Criminal Law

By Dr Dan Newman author of Legal Aid Lawyers and the Quest for Justice (2013) Hart.

Research into gender and criminal law covers a wide array of subjects, relating to the doctrine and application of the law. Such scholarship can include examinations of competing male/female values in legal systems, as influenced by the work of Carol Gilligan, or constructed male and female ideal types experienced through the law, as outlined by Nicola Lacey. In this section, though, we provide an overview of three salient contemporary issues by way of an introduction as to the need for a gendered understanding of criminal law.

The Regulation of Sex Work

Phil Hubbard, Roger Matthews and Jane Scoular have shown that empirical research into the regulation of sex work reveals how different approaches within criminal law have similar effects. They find common ground in the impact of criminal remedies even among superficially oppositional positions such as prohibitionism and legalisation. All such legal regulation tends to marginalise a large degree of prostitution and drives those women who cannot conform to the ideal type of sex worker into hidden forms of sex work with more dangerous working conditions to avoid the reach of the criminal law. It is in such circumstances that Laura Augstin has questioned the relevance of law to the regulation of sex work, concluding that law does not matter due to the prevalence of sex work that occurs, despite its legal status. Her analysis suggests that, the fact that competing legal systems are all characterised by non-compliance, means the role of the law in controlling commercial sex is largely symbolic. The downgrading of law, of course, would have significant consequences for the states that seek to tackle the often identified ‘problem’ of sex work as it would for those campaigners who seek ‘justice’ for the women involved.

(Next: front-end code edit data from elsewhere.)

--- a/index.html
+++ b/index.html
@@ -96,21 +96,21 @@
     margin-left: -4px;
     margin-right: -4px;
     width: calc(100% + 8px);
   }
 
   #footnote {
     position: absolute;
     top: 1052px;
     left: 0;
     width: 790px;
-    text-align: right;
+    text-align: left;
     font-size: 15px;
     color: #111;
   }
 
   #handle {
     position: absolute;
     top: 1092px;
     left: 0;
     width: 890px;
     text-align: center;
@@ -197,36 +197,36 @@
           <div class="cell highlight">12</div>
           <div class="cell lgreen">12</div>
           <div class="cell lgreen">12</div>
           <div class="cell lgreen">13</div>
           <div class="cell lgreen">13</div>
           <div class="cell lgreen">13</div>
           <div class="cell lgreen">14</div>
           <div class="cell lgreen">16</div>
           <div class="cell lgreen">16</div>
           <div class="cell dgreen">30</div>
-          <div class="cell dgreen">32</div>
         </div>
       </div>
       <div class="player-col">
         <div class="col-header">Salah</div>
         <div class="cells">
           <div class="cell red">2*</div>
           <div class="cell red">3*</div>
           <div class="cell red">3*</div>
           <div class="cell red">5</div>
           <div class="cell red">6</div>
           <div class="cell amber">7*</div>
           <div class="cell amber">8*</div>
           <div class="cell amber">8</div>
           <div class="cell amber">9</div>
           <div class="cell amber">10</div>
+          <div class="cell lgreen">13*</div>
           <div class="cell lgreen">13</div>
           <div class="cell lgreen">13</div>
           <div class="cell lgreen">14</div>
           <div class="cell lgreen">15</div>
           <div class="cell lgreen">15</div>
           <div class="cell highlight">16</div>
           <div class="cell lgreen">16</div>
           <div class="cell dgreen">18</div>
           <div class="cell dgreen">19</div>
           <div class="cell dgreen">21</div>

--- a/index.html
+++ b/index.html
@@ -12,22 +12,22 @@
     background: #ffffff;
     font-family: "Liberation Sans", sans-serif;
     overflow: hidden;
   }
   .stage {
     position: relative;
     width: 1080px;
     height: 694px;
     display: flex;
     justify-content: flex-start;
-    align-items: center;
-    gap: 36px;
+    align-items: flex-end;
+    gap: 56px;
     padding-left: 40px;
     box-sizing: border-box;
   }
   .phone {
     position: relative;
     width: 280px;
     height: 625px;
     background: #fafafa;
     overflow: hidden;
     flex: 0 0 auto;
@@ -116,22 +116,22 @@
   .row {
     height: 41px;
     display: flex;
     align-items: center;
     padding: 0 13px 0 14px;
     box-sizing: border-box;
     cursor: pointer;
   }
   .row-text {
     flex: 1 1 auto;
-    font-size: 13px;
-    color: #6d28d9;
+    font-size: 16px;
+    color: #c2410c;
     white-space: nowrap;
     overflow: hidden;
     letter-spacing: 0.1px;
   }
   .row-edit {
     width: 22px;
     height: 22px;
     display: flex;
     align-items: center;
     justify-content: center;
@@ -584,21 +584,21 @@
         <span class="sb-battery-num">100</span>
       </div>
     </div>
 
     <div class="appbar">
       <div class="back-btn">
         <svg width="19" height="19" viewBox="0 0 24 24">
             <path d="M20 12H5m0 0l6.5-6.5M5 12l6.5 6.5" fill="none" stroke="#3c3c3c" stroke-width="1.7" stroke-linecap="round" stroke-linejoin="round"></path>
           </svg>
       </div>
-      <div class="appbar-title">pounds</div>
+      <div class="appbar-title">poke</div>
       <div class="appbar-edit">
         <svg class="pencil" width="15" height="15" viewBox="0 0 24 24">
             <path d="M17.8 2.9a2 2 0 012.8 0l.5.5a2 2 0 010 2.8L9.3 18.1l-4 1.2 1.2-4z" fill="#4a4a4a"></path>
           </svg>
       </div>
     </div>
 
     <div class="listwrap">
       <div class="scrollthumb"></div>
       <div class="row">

In contrast, Scoular argues that law does matter, which actually can be understood by acknowledging the similarity of differing approaches. She uses the common results of laws to contest the understanding of law as sovereign expression – rules outlined by the judiciary or legislature and then applied by the police as agents of the executive – as overly positivistic and too narrowly focused on formal criminality. Rather, Scoular follows Foucault’s governmentality thesis to argue that legal power in neo-liberal capitalist society is more significantly exercised through extra-juridical means. Powerful sets of social norms are communicated across society that encourages individuals to make judgments that lead to the regulation of their own lives in line with generally accepted standards of acceptability. Different approaches in criminal law all encourage self-governance that works to exclude the more vulnerable sex worker with the most chaotic lives who cannot or will not meet the bureaucratic expectations and associated costs required in licencing-based regulatory approaches such as the Swedish criminalisation of purchase rather than sale or the permitting of selling sex in brothels within the Netherlands. The result of such moral engineering is that many of the women who continue to sell sex are considered ever more deviant and are thus forced to hide themselves from public view while similarly giving up rights to be considered fellow citizens worthy of respect. As this underclass has been taught to render itself invisible from mainstream sensibilities, wider society is rendered content and can thus ignore whatever dangerous and degrading situations they find themselves in.


The power of Scoular’s position on sex work is that it still allows some potential for using the law to bring about progressive transformation to improve the lives of the women involved in sex work. The norms involved in self-governance are an expression of power and, recognising the continued power of legal regulation in this way, also opens up the possibility that such standards can be resisted. Debates around the best position to take with regards to the place of sex work within the law continue with disagreement among feminists, as reflected in the recent discussion prompted by the suggestions by the leader of the Labour Party, that decriminalisation might be the fairest option for the women involved. Sex workers and Amnesty International share this belief in taking sex work out of the criminal law as it holds the prospect of keeping workers in public view and allowing better relations with the police thus keeping them safer from abuse. As such, prostitution remains a live issue when discussing the intersection of gender and criminal law.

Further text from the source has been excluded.